### TASK TO CARRY OUT
Down to the last line, write out the entries below exactly and omit all pictures.

### SOURCE MATERIAL
*** Begin section ***

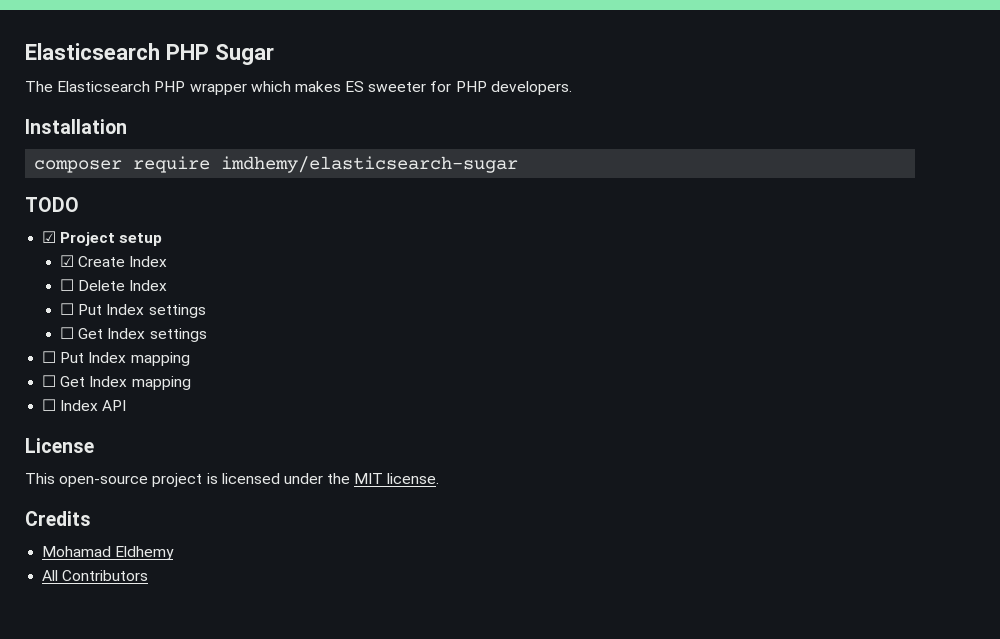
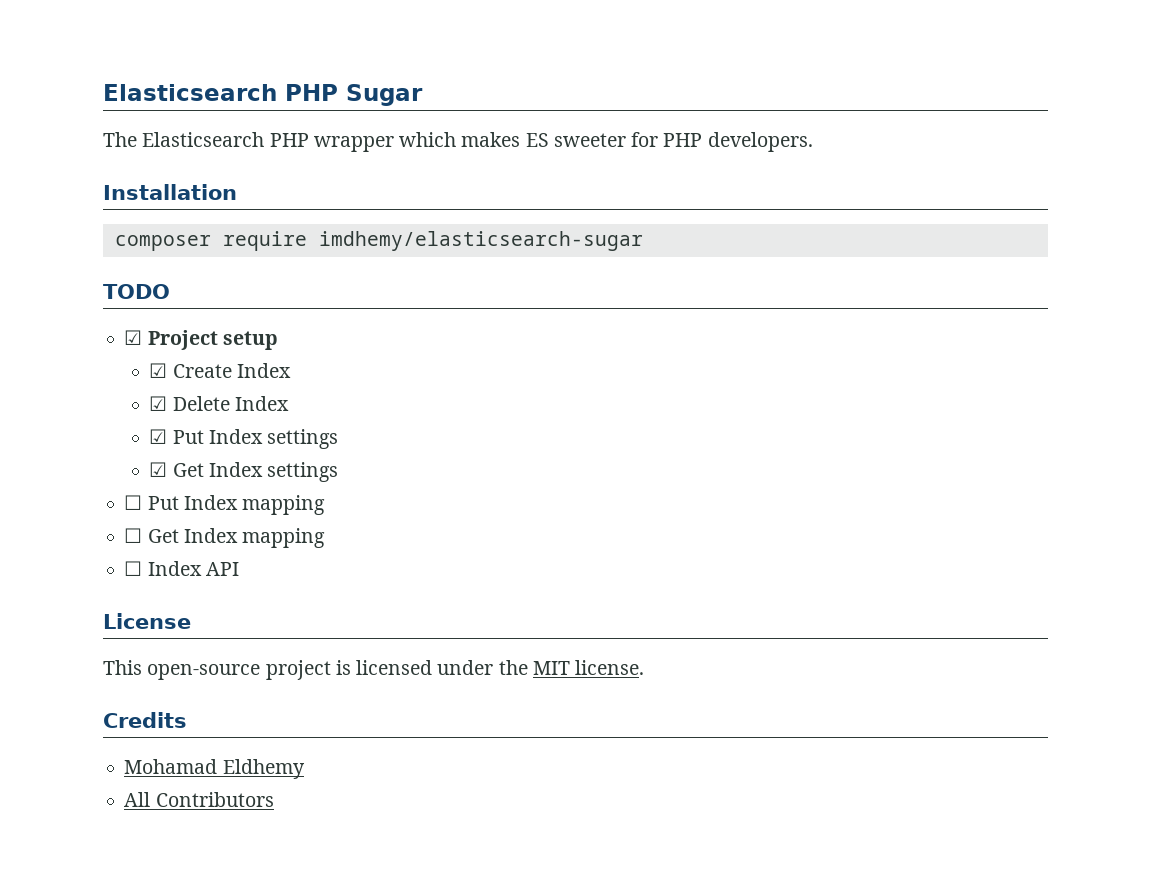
[59,279,74,291] ☐ -> [149,396,168,411] ☑
[59,303,74,315] ☐ -> [149,429,168,444] ☑
[59,327,74,339] ☐ -> [149,462,168,477] ☑

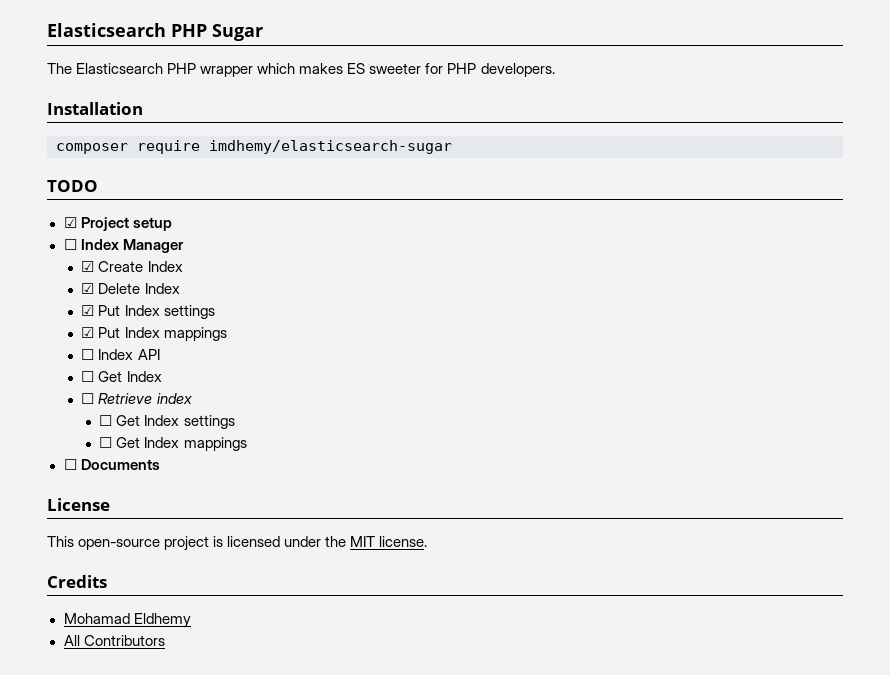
(278, 340) none -> [63,239,184,253] // ☐ Index Manager
[172,462,339,482] [124,495,326,515] [124,528,326,548] [124,561,239,576] Get Index settings // ☐ Put Index mapping // ☐ Get Index mapping // ☐ Index API -> [98,327,227,341] [81,349,160,360] [81,371,162,382] [81,393,192,404] [99,415,235,429] [99,437,247,451] [63,459,160,470] Put Index mappings // ☐ Index API // ☐ Get Index // ☐ Retrieve index // ☐ Get Index settings // ☐ Get Index mappings // ☐ Documents

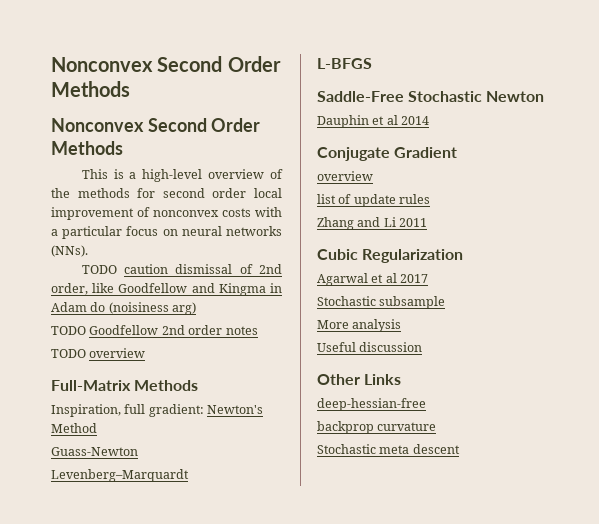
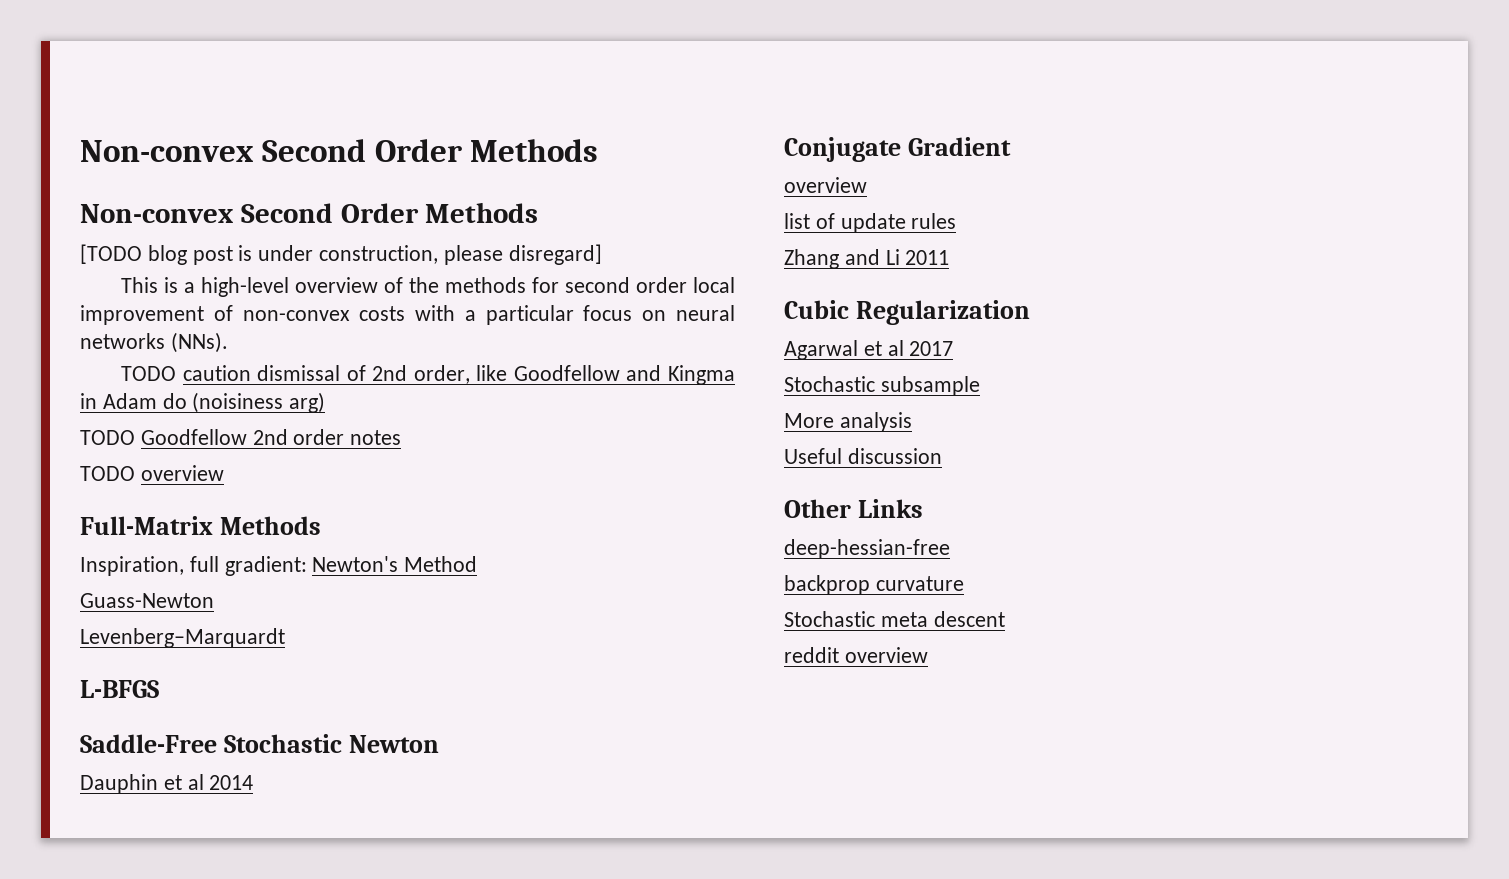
[51,56,281,72] [51,81,130,97] [51,118,261,132] [51,141,123,155] Nonconvex Second Order Methods // Nonconvex Second Order Methods -> [80,139,599,162] [80,202,539,223] [80,244,602,265] Non-convex Second Order Methods // Non-convex Second Order Methods // [TODO blog post is under construction, please disregard]
[153,210,219,217] nonconvex -> [242,310,350,321] non-convex
(460, 449) none -> [784,647,928,663] // reddit overview

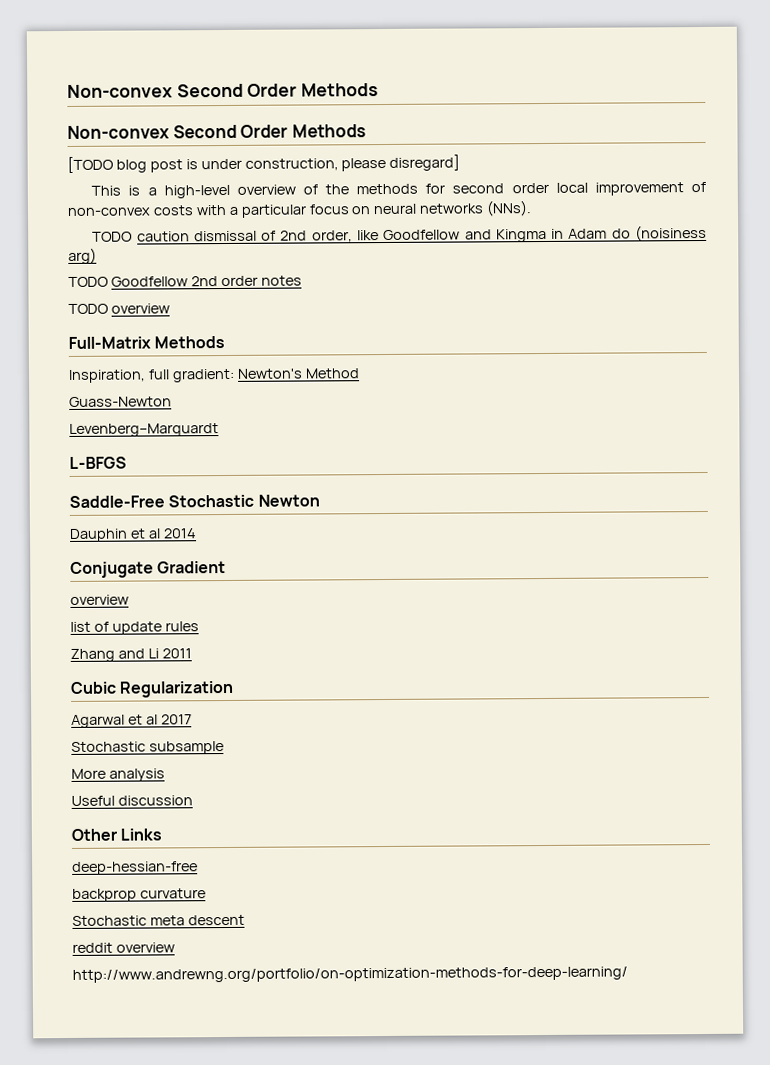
(928, 655) none -> [72,966,628,983] // http://www.andrewng.org/portfolio/on-optimization-methods-for-deep-learning/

*** End section ***

### TASK ANSWER
[59,279,74,291] ☐ -> [149,396,168,411] ☑
[59,303,74,315] ☐ -> [149,429,168,444] ☑
[59,327,74,339] ☐ -> [149,462,168,477] ☑

(278, 340) none -> [63,239,184,253] // ☐ Index Manager
[172,462,339,482] [124,495,326,515] [124,528,326,548] [124,561,239,576] Get Index settings // ☐ Put Index mapping // ☐ Get Index mapping // ☐ Index API -> [98,327,227,341] [81,349,160,360] [81,371,162,382] [81,393,192,404] [99,415,235,429] [99,437,247,451] [63,459,160,470] Put Index mappings // ☐ Index API // ☐ Get Index // ☐ Retrieve index // ☐ Get Index settings // ☐ Get Index mappings // ☐ Documents

[51,56,281,72] [51,81,130,97] [51,118,261,132] [51,141,123,155] Nonconvex Second Order Methods // Nonconvex Second Order Methods -> [80,139,599,162] [80,202,539,223] [80,244,602,265] Non-convex Second Order Methods // Non-convex Second Order Methods // [TODO blog post is under construction, please disregard]
[153,210,219,217] nonconvex -> [242,310,350,321] non-convex
(460, 449) none -> [784,647,928,663] // reddit overview

(928, 655) none -> [72,966,628,983] // http://www.andrewng.org/portfolio/on-optimization-methods-for-deep-learning/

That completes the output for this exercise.